Exercise:
Return each line of the listing that follows in which the string "items" can be found.

Given entries:
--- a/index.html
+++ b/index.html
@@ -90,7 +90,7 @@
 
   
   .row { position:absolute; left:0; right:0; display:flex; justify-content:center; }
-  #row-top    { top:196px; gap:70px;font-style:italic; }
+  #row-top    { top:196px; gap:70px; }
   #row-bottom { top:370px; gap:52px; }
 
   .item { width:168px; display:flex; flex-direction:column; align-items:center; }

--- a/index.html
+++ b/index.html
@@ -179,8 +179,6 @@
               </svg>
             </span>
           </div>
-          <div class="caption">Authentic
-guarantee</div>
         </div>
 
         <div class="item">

...

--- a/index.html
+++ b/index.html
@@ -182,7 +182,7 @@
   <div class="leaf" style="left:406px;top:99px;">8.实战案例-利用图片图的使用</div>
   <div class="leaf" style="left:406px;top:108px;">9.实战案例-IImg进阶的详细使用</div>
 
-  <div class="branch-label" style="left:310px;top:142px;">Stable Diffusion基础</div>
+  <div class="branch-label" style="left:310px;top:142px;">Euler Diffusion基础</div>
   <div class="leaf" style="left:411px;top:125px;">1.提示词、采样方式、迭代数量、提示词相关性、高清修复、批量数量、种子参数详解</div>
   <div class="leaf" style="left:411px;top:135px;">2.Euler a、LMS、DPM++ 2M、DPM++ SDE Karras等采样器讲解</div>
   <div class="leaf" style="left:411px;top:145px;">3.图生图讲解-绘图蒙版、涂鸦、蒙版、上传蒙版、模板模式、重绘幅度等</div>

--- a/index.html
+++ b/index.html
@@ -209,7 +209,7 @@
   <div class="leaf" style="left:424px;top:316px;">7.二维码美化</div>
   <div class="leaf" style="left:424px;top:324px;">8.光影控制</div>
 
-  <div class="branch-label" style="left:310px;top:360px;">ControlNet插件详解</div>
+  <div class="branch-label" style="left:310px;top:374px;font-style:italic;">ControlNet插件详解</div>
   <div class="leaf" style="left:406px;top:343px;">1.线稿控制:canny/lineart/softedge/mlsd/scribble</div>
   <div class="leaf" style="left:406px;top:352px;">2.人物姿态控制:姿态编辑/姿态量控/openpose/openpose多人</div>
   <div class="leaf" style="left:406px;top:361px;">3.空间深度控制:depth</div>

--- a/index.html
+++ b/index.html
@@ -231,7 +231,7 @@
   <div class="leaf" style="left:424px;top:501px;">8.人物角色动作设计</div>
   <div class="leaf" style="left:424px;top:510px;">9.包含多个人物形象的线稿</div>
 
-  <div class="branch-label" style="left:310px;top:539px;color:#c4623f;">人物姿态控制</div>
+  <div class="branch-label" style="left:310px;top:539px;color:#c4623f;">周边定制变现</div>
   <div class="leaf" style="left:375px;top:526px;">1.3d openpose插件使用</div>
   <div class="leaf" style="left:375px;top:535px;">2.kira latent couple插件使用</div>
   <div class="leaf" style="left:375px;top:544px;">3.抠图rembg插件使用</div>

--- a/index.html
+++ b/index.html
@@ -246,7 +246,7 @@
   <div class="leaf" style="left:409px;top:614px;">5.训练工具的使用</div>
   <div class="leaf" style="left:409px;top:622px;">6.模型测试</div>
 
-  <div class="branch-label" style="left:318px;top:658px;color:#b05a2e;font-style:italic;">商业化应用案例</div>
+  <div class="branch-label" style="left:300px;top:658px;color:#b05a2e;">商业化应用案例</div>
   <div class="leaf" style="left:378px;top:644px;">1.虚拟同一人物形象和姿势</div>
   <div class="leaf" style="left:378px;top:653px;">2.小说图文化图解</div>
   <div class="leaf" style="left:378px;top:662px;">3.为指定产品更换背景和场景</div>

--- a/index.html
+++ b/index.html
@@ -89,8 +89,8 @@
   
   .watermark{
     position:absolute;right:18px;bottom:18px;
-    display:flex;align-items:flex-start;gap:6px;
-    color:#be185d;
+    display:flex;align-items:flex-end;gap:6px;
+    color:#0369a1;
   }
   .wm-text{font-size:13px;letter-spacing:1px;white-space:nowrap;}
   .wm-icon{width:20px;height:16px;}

Exercise result:
   .item { width:168px; display:flex; flex-direction:column; align-items:center; }
-    display:flex;align-items:flex-start;gap:6px;
+    display:flex;align-items:flex-end;gap:6px;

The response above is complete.